Web document revisions:
────────
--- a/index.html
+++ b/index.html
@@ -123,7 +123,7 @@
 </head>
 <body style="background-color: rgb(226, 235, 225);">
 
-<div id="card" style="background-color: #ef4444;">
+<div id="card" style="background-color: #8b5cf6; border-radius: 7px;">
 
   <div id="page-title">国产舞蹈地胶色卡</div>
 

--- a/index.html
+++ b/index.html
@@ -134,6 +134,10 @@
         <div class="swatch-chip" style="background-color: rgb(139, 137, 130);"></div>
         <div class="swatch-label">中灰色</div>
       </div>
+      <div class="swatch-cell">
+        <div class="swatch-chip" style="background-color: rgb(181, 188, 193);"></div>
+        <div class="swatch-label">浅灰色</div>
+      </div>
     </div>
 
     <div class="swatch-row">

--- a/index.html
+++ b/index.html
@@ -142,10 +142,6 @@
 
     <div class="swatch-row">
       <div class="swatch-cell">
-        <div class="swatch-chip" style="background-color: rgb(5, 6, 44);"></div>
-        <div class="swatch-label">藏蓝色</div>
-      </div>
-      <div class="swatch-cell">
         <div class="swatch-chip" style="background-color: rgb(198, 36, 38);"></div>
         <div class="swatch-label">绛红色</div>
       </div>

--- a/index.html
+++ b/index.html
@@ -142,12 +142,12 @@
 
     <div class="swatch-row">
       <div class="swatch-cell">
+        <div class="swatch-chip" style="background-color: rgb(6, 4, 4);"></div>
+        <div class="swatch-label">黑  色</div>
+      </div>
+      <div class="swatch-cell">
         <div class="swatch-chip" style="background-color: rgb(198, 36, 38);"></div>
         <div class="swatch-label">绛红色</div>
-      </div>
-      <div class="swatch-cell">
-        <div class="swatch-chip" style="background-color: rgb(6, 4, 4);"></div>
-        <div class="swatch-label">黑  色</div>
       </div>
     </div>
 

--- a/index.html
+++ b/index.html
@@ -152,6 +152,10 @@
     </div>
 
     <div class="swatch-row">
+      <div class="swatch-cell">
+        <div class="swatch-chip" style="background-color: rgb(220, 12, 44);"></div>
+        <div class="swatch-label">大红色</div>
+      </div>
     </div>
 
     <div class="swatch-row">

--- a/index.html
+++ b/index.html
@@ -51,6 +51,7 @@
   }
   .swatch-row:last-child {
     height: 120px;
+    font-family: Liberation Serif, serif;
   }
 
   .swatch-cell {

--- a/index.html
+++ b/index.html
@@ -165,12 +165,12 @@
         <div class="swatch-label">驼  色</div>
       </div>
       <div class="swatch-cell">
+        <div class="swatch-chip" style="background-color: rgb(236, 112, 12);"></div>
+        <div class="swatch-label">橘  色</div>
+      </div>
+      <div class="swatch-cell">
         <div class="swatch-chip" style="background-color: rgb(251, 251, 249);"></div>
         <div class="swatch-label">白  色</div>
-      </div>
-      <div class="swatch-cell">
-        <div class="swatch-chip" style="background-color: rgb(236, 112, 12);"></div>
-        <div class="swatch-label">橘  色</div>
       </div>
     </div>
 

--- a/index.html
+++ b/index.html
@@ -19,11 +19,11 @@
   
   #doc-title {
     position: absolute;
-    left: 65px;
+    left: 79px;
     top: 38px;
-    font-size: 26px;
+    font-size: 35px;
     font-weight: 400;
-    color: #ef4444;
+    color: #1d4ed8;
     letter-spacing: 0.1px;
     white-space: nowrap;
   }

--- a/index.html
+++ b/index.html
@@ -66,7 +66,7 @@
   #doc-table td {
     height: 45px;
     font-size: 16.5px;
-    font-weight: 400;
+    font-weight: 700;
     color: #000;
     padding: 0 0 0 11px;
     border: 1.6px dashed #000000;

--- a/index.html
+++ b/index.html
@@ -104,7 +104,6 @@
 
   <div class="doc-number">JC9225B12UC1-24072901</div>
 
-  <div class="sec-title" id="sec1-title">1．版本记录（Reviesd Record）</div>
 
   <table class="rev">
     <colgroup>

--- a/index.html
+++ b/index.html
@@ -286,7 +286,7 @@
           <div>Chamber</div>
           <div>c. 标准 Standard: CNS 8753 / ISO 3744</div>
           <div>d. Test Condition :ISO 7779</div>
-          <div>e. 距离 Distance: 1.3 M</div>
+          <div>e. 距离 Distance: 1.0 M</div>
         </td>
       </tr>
────────
--- Instructions for the task ---
Extract every line containing the string "size" from the data above.

--- Exercise response ---
-    font-size: 26px;
+    font-size: 35px;
     font-size: 16.5px;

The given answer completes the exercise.